Stored data:

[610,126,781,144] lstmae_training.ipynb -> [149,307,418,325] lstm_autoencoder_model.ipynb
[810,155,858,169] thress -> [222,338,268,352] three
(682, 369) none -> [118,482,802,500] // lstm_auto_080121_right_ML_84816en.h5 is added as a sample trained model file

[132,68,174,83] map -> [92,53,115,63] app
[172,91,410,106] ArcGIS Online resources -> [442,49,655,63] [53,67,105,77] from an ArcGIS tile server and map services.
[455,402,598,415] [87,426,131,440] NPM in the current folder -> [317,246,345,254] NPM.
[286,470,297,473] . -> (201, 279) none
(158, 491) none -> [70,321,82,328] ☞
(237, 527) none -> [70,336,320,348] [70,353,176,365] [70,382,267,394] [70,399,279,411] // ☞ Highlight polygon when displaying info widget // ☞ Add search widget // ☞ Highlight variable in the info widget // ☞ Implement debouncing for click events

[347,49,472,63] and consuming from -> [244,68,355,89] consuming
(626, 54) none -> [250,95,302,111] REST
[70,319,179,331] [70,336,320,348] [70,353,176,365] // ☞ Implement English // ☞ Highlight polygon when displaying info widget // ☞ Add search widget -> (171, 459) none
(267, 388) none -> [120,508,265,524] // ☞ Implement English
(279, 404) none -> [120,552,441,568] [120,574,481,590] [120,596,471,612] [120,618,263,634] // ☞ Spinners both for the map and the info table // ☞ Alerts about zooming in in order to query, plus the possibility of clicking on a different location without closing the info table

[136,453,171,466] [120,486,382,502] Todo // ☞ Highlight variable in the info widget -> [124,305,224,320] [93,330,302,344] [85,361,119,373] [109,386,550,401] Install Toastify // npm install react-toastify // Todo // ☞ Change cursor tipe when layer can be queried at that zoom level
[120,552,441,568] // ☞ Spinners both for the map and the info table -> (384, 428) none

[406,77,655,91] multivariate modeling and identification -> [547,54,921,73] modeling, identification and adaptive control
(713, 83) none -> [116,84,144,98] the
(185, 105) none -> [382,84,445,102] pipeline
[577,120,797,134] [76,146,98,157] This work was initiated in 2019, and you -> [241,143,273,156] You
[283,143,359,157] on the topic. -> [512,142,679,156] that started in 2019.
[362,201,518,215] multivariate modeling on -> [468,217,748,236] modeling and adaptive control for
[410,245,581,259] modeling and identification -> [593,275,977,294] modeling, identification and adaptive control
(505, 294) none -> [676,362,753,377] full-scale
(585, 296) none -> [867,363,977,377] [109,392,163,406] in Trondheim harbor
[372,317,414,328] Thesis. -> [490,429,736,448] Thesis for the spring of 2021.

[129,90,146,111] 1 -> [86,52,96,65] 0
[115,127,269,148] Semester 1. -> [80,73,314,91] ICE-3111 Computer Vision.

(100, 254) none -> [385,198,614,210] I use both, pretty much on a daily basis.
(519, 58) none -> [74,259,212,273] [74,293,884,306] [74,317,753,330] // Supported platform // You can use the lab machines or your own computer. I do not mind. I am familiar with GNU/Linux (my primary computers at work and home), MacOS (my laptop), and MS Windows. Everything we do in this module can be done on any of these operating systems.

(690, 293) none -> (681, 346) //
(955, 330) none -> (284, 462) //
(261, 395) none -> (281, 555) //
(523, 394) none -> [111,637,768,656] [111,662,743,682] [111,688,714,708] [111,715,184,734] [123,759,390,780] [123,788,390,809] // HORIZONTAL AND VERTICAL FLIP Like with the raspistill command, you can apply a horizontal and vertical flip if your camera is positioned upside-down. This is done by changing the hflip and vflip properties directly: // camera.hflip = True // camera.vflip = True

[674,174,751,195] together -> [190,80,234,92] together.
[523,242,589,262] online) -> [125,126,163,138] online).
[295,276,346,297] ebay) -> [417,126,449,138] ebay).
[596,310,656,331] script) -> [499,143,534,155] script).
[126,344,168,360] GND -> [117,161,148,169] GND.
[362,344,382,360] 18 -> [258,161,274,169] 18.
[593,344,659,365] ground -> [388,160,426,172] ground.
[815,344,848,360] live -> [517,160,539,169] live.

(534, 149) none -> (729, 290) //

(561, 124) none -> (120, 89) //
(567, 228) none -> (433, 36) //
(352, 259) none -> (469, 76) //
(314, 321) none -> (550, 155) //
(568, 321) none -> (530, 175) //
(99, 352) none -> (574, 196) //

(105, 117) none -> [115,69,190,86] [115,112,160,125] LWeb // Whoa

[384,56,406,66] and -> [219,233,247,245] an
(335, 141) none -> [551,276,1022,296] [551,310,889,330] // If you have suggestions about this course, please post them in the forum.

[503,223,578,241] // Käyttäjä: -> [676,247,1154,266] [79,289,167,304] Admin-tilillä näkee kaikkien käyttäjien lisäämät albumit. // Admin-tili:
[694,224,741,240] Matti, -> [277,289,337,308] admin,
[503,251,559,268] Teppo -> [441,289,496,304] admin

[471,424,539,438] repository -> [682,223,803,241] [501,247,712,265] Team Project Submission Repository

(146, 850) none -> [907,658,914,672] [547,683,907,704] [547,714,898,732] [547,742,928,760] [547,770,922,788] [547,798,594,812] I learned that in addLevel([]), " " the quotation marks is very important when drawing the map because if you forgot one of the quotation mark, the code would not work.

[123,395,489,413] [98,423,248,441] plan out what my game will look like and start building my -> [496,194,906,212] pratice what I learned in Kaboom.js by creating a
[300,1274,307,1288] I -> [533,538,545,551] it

Goal of the exercise: Look through the data above and return exactly the lines from the one that contains "[593,344,659,365] ground ->" to the one that contains "(352, 259) none -> (469, 76) //", inclusive, with nothing else.

Answer:
[593,344,659,365] ground -> [388,160,426,172] ground.
[815,344,848,360] live -> [517,160,539,169] live.

(534, 149) none -> (729, 290) //

(561, 124) none -> (120, 89) //
(567, 228) none -> (433, 36) //
(352, 259) none -> (469, 76) //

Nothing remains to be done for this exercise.